Fast ZFS Dedup - Sponsorship Request

HoneyBadger · Jul 7, 2023

It’s no secret that ZFS and deduplication have had performance issues in the past. Use cases that demand high read performance have aligned well with deduplication, given the compressed and deduplicated data is only stored once in ZFS read cache. Sustained write performance however has presented challenges. The overhead of managing dedup metadata has restricted performance and limited pool sizes. iX has started a new “Fast Dedup” project to address both the performance and scalability limits.

Previous Dedup Work

Special vdevs in TrueNAS 12 added a dedicated group of SSDs to hold the deduplication table, increasing performance and expanding acceptable use-cases. With a dedup vdev in place, the small random I/O patterns of the deduplication table (DDT) could be quickly handled by a few high-performance SSDs rather than compete with data writes to the pool HDDs. Our own TrueNAS Community users conducted research and shared detailed results of configurations that worked well with their workloads. While dedup write performance was improved, several key limitations remained, such as the inherent write amplification of updating the DDT. Even with a dedup vdev, if the DDT did not fit entirely in RAM, performance of the ZFS pool is still much lower.

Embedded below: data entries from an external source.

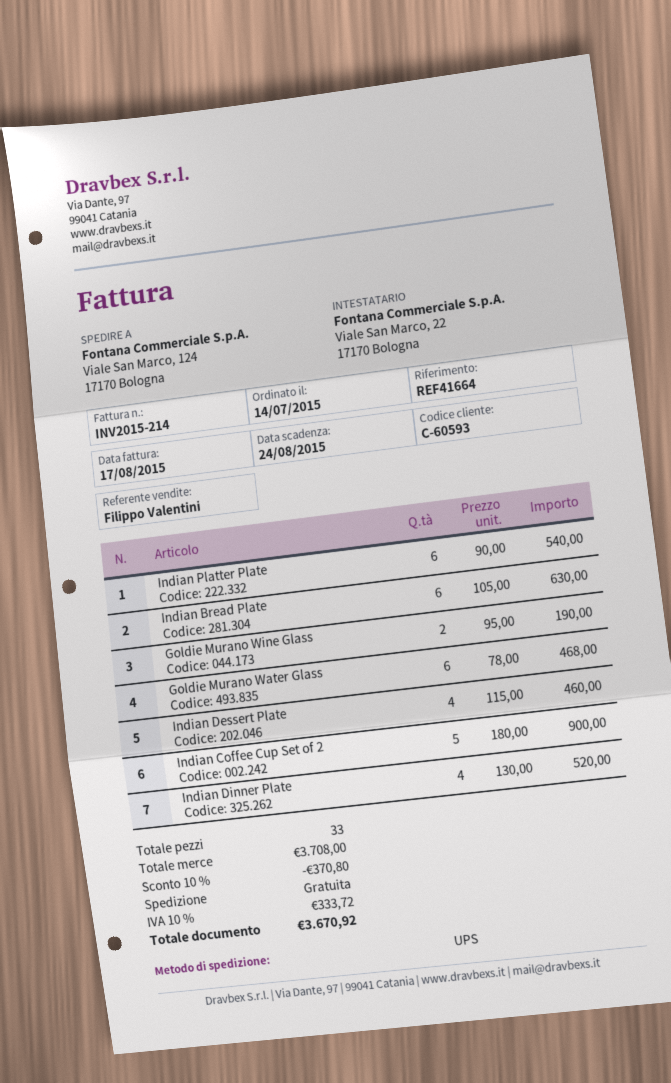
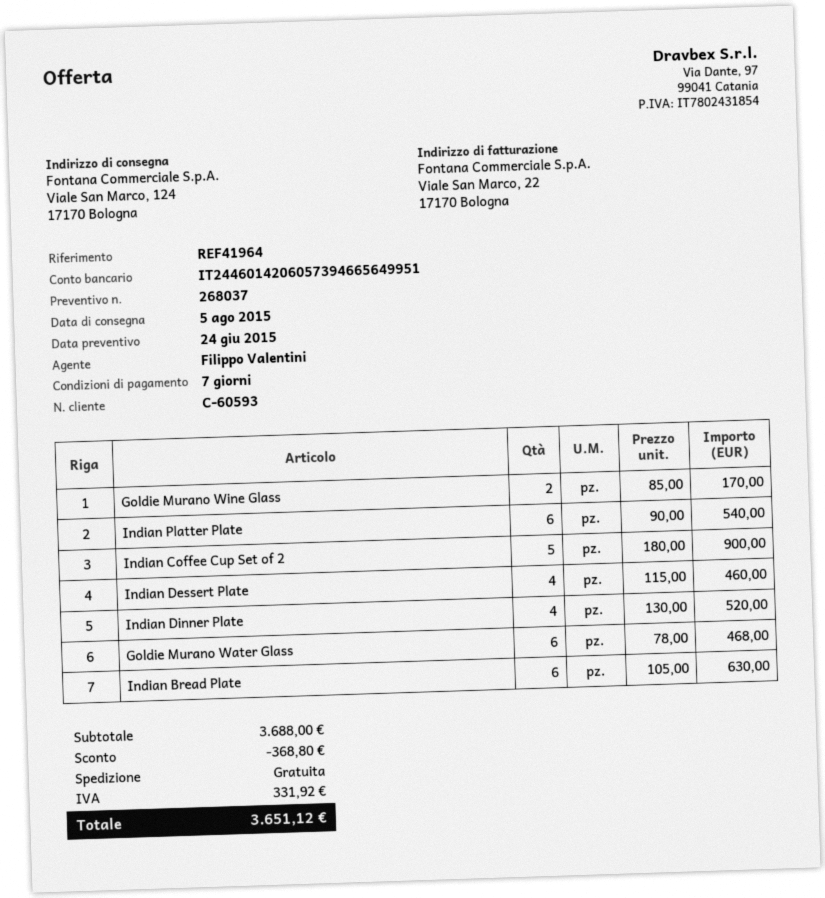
reference: REF41664 -> REF41964
Goldie Murano Wine Glass: 2 x 95.00 = 190.00 -> 2 x 85.00 = 170.00
subtotal: 3708.00 -> 3688.00
discount: 370.80 -> 368.80
tax: 333.72 -> 331.92
total: 3670.92 -> 3651.12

Proposals have been written previously for methods to improve deduplication, including Matt Ahrens’ Dedup Performance paper presented at the OpenZFS Developer Summit. Some of the ideas in this proposal are being used in the new project.

The Fast Dedup Project

iXsystems and Klara Systems have started a new Fast Dedup project in conjunction with the OpenZFS community. The work is underway and will require significant resources to complete.

Fast Dedup will include a rearchitecting of the DDT to improve performance. The new Fast Dedup Tables (FDT) have several significant new properties:

Dynamically sized to fit into RAM,
Broken into smaller, more manageable chunks for efficient updating,
Automatically prune non-dedupable data for better RAM efficiency
Massively reduce write amplification by using a log-based write process

All of these will result in a significant increase in performance when compared to the existing dedup experience.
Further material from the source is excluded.